Para enaltecer ainda mais o império do Rei-sol, o escritor Charles Perrault (famoso autor de contos de fadas tais como a ‘Cinderela’, ‘O Gato de Botas’, o ‘Chapeuzinho Vermelho’, e de tantas outra mais) , decidiu entregar ao padre Lavau para leitura a ser feita na seção do dia 27 de janeiro de 1687 um curto poema dedicado à Sua Majestade na seção da Academia Francesa de Letras cujo título era Le Siècle de Louis le Grand.
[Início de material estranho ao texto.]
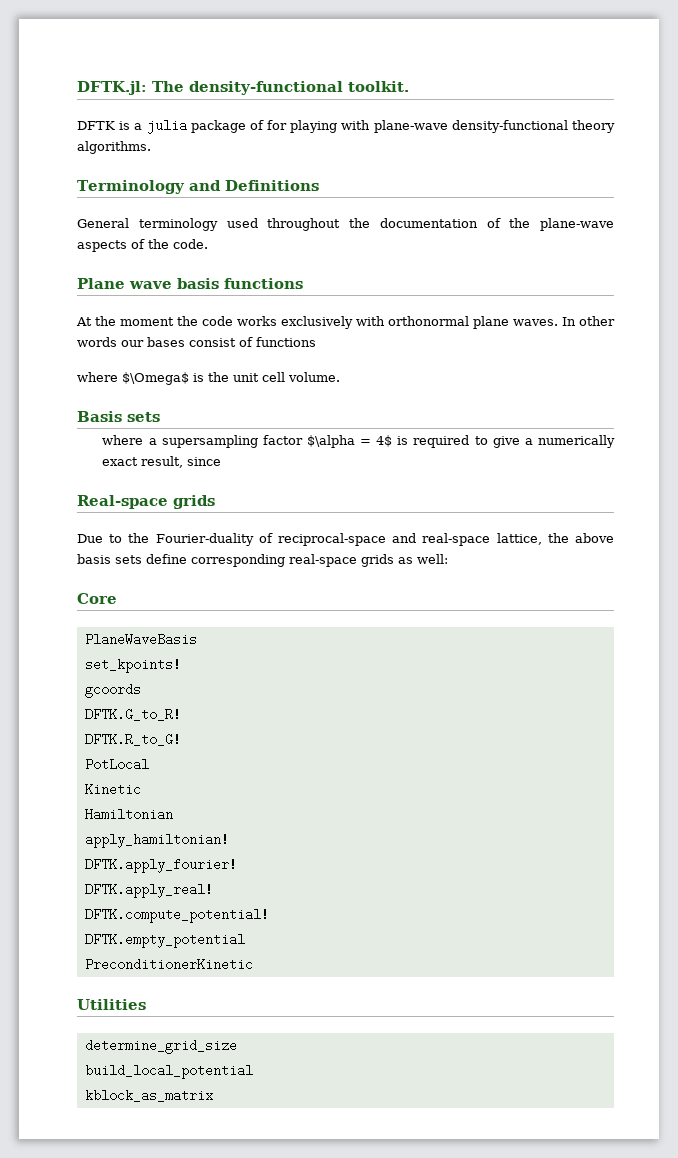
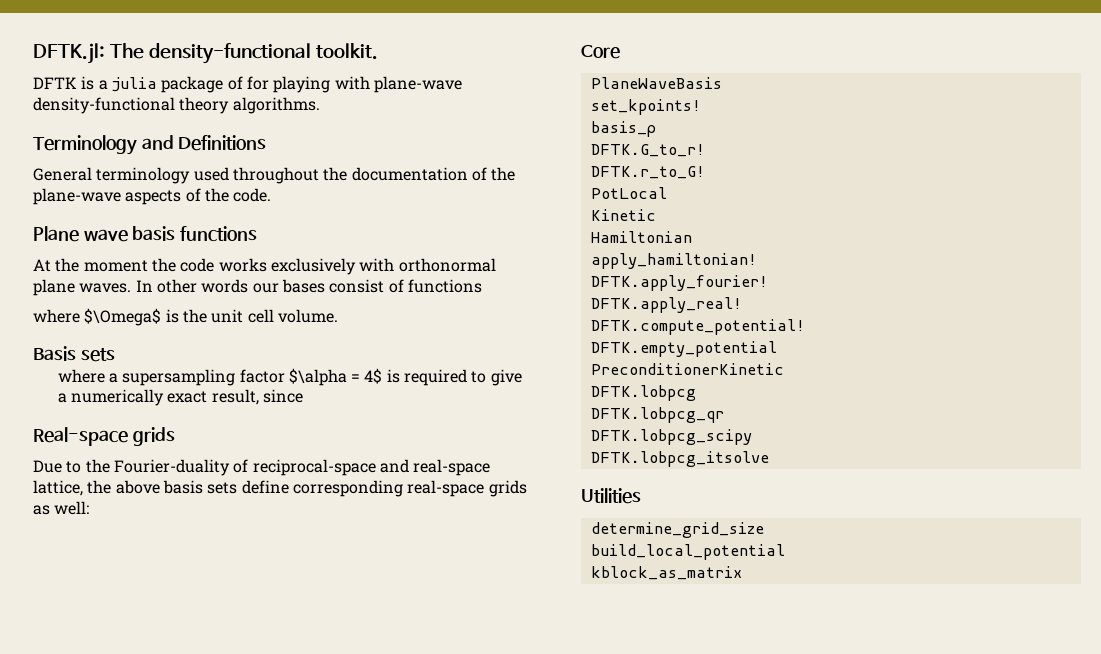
[84,683,141,698] [84,708,181,721] [84,733,181,746] gcoords // DFTK.G_to_R! // DFTK.R_to_G! -> [590,121,656,137] [590,144,705,157] [590,166,705,179] basis_ρ // DFTK.G_to_r! // DFTK.r_to_G!
(253, 964) none -> [590,385,696,401] [590,407,724,423] [590,429,752,445] [590,451,769,467] // DFTK.lobpcg // DFTK.lobpcg_qr // DFTK.lobpcg_scipy // DFTK.lobpcg_itsolve

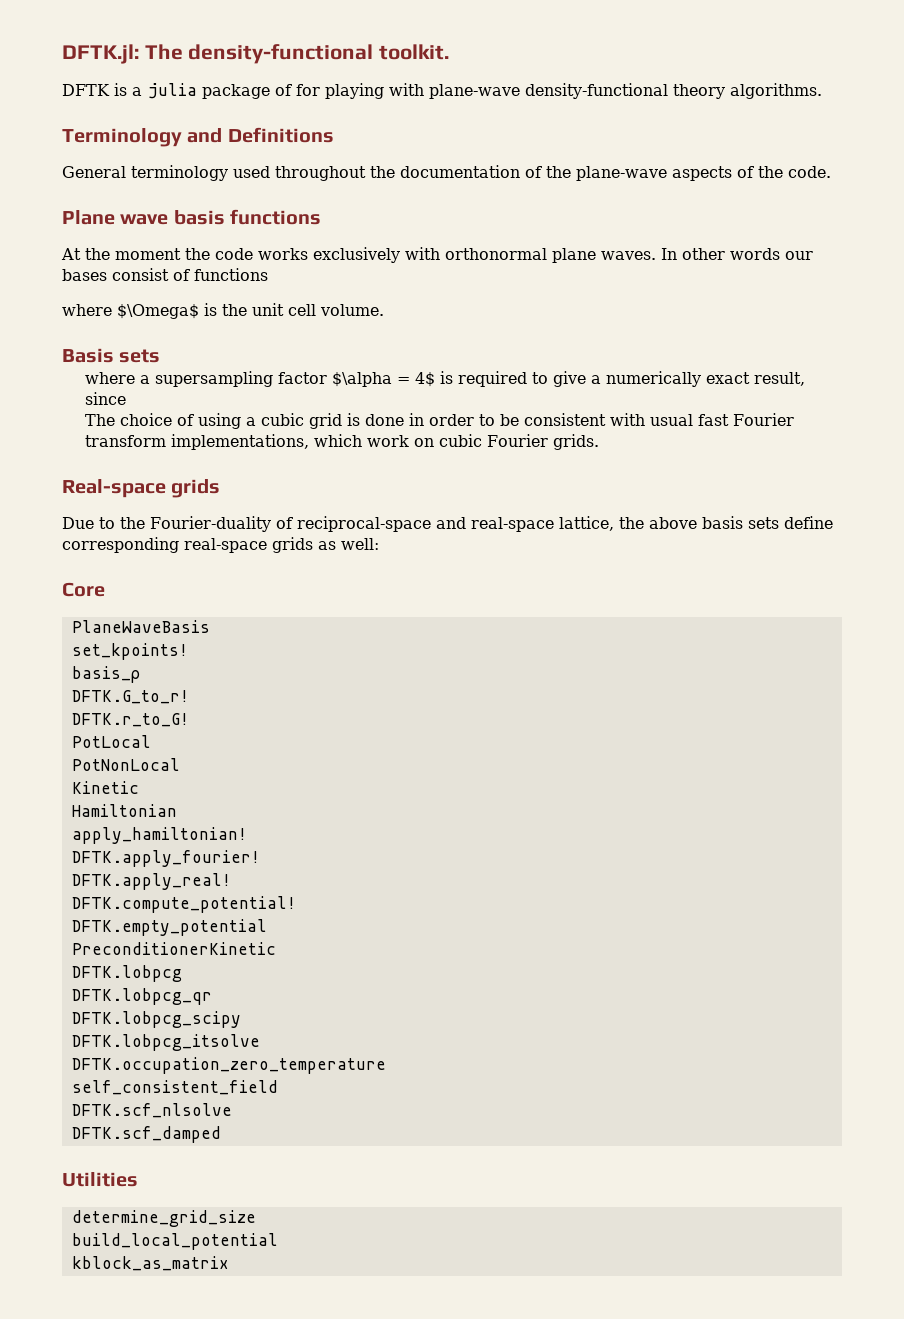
(303, 396) none -> [85,413,795,429] [85,434,600,450] // The choice of using a cubic grid is done in order to be consistent with usual fast Fourier transform implementations, which work on cubic Fourier grids.
(667, 193) none -> [71,758,180,771] // PotNonLocal
(769, 459) none -> [71,1057,386,1074] [71,1080,278,1095] [71,1103,232,1118] [71,1126,221,1143] // DFTK.occupation_zero_temperature // self_consistent_field // DFTK.scf_nlsolve // DFTK.scf_damped

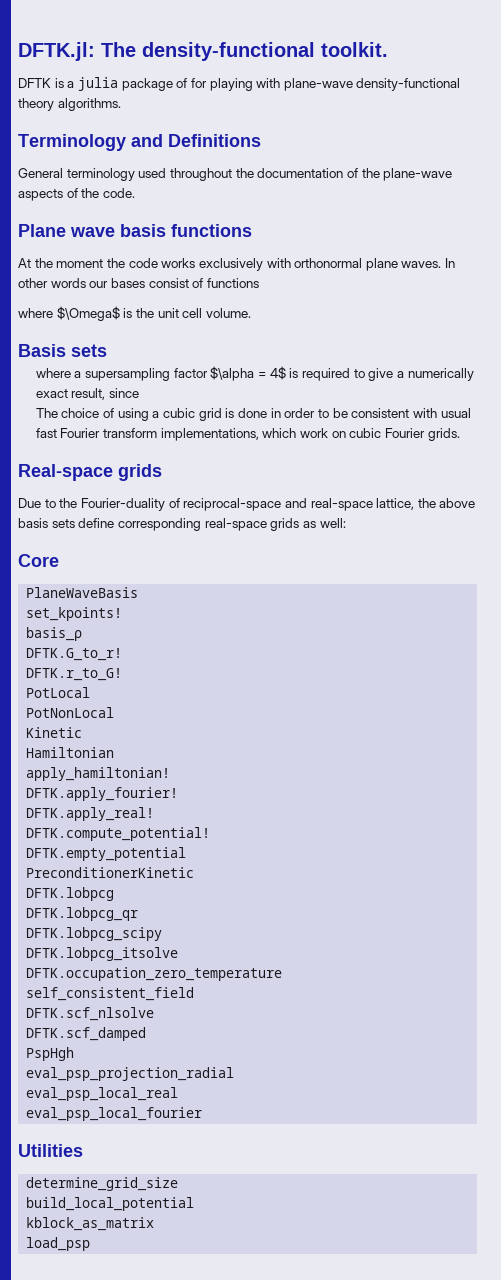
(221, 1134) none -> [26,1047,75,1061] [26,1067,235,1081] [26,1087,179,1101] [26,1107,203,1121] // PspHgh // eval_psp_projection_radial // eval_psp_local_real // eval_psp_local_fourier
(229, 1263) none -> [26,1237,91,1251] // load_psp

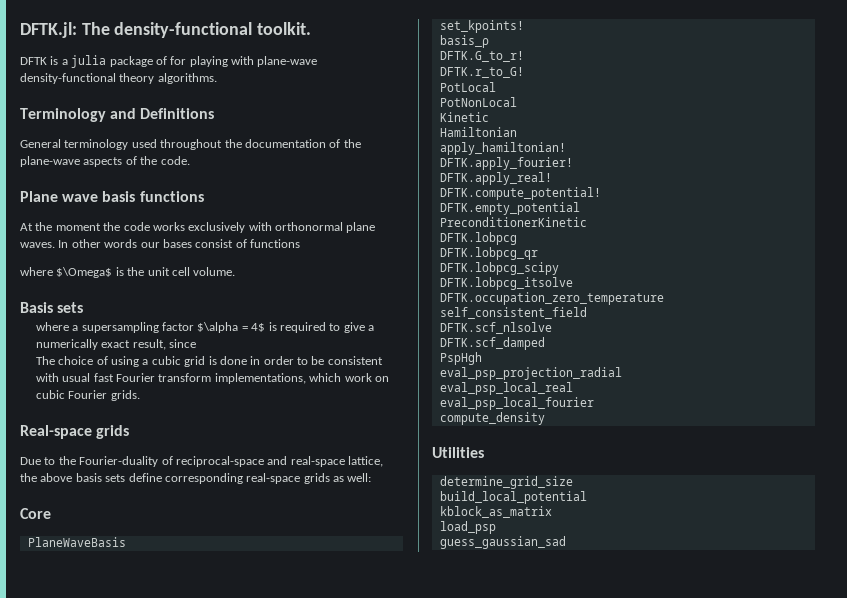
(203, 1114) none -> [439,412,545,425] // compute_density
(91, 1244) none -> [439,536,566,549] // guess_gaussian_sad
Nele assegurou que não via nada no tempo de Augusto, de mais de mil e seiscentos anos atrás, que fosse tão melhor do que ocorria na França sob o reinado do Rei Sol. Para qualquer lado que se olhasse, para qualquer oficio que se atentasse, observou ele irônico, nada indicava que os escritores, os cientistas e artistas seus contemporâneos fossem ‘inferiores’ a Virgilio, a Ovídio, ou a Horácio. O fato de serem autores ‘veneráveis’ necessariamente não significava que fossem melhores do que Racine ou Corneille. Dando seguimento a polêmica, Perrault elencou uma série de aspectos que asseguravam a soberania do presente sobre o passado:

Os argumentos pró-modernos

Charles Perrault, defensor dos Modernos (1628-1703)
- Debilidades dos Antigos; muitos autores antigos não produziam somente excelências. Havia muita coisa ruim e tediosa na obra de Platão ou na de Píndaro. Não só isto, as novas descobertas promovidas pela utilização do telescópio e do microscópio abriam as portas para milhares de outros mundos totalmente desconhecidos, tornando ridícula a física de Aristóteles (até então considerada a suprema autoridade nos meios culturas e científicos da época).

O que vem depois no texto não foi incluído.